La réciprocité est un principe en diplomatie. Mais chaque fois qu'il y a une modification de situation, il faut que les diplomates se remettent d'accord sur l'application de la réciprocité, et cela devient alors difficile à comprendre, car c'est un principe global qui englobe non seulement les visas pour le tourisme, mais aussi les échanges commerciaux, les coopérations militaires et de police, l'attitude des diplomaties concernant les droits de l'homme, les problèmes de reconnaissance de territoire, l'attitude de la presse et les migrations économiques, etc ...
Par exemple, il y a moins de chomage en Allemagne qu'en France, et donc à priori, moins de crainte d'immigration illégale sous couvert de passeport touristique.
Il en résulte un certain nombre de règles réciproques, plus ou moins identiques et aménagées dans les principes de circulation et personnes, de marchandises, de services, etc ... Donc aussi de conditions de demandes de visas, pour chacune des catégories (tourisme, affaires, études, visites familiales, etc ...) qui concernent aussi bien la durée du visa que son cout ou d'autres éléments différenciants.

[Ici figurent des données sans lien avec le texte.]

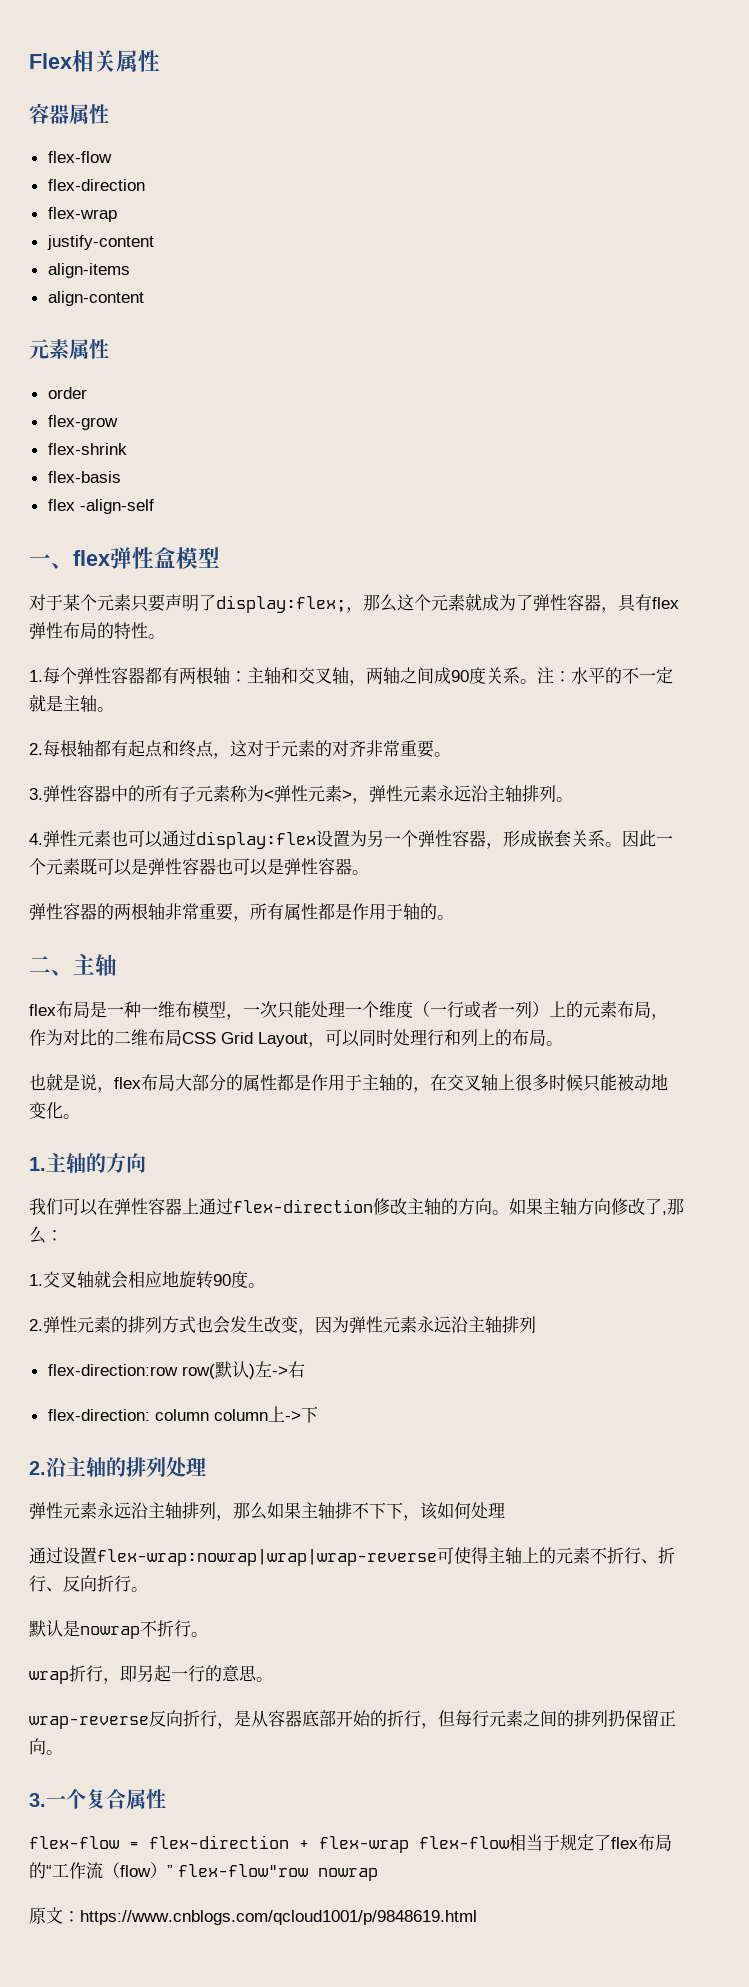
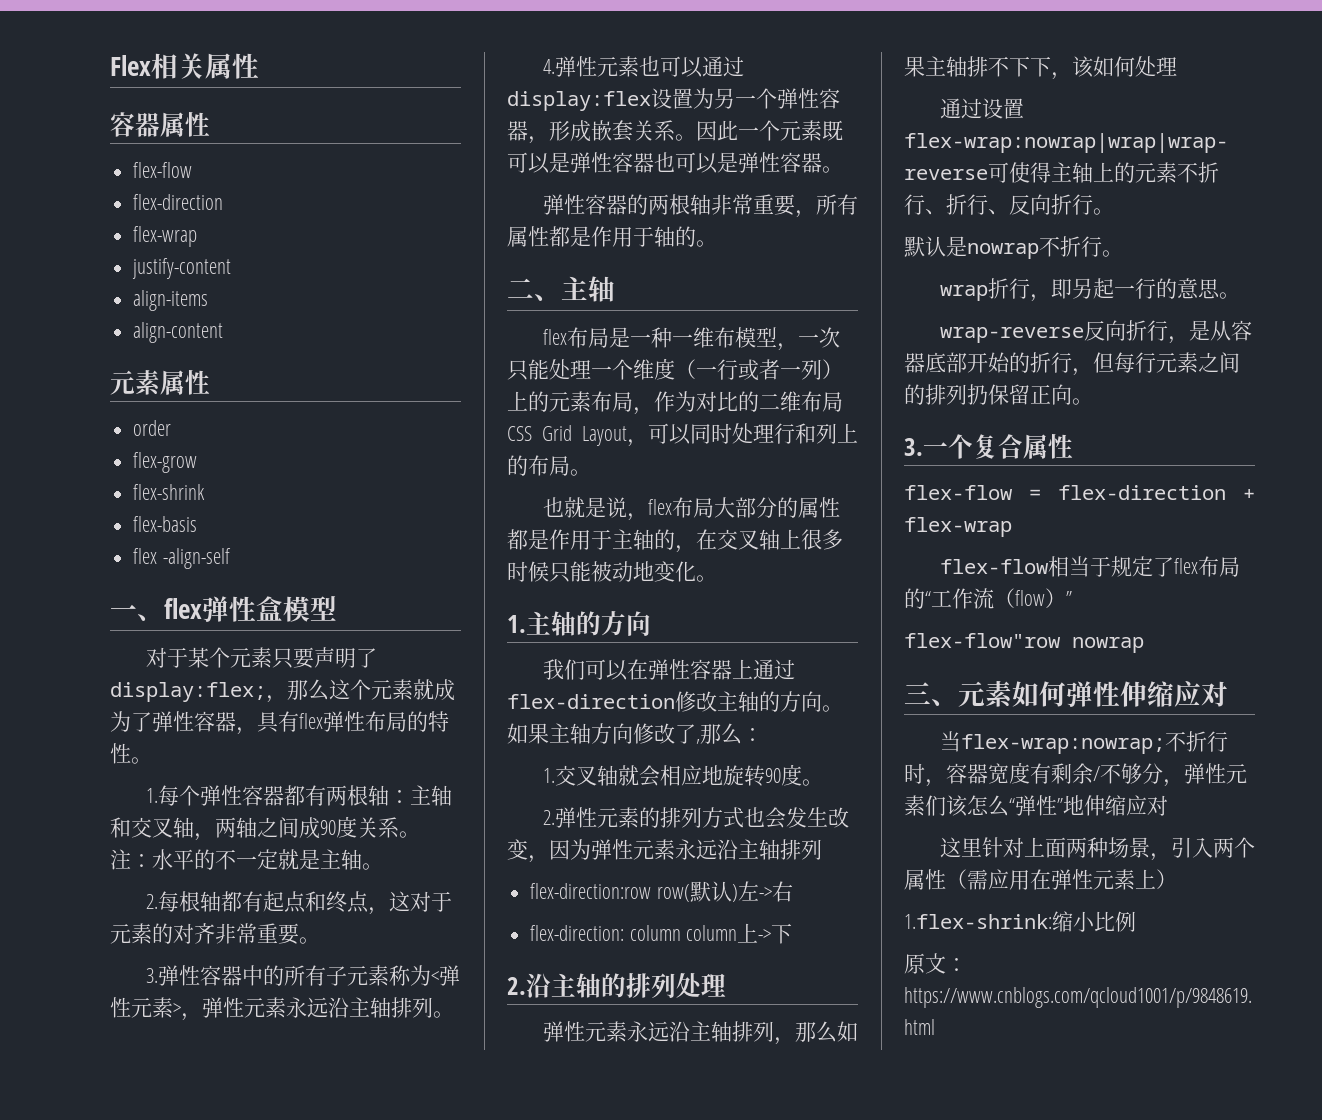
(409, 1844) none -> (1012, 527) //
(173, 1871) none -> (1072, 598) //
(378, 1874) none -> [904,680,1228,707] [939,731,1228,754] [904,762,1247,787] [904,795,1168,817] [939,837,1255,861] [904,869,1177,890] [904,911,1136,932] // 三、元素如何弹性伸缩应对 // 当flex-wrap:nowrap;不折行时，容器宽度有剩余/不够分，弹性元素们该怎么“弹性”地伸缩应对 // 这里针对上面两种场景，引入两个属性（需应用在弹性元素上） // 1.flex-shrink:缩小比例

Concernant le visa touristique, il y a des considérations autres qui sont de savoir si on veut avoir des touristes dans le pays ou pas. Mais malgré tout, le principe de réciprocité fait que malgré le souhait d'avoir des français viennent visiter un pays étranger, certains maintiennent un visa qui est quand même une barrière (par exemple le Burkina Faso).
Pour la Chine, les français ne sont pas si importants que ça, puisque sur les 121 millions de touristes annuels, il y a moins de 1% des touristes qui arrivent en Chine qui sont français.
Vous pouvez toujours dire que la diplomatie chinoise prend des mesures de rétorsion envers la France, mais je crains que ce ne soit qu'une interprétation d'un phénomène plus général d'un équilibre plus ou moins bon des relations de la diplomatie dont la *réciprocité* est une des règles de base.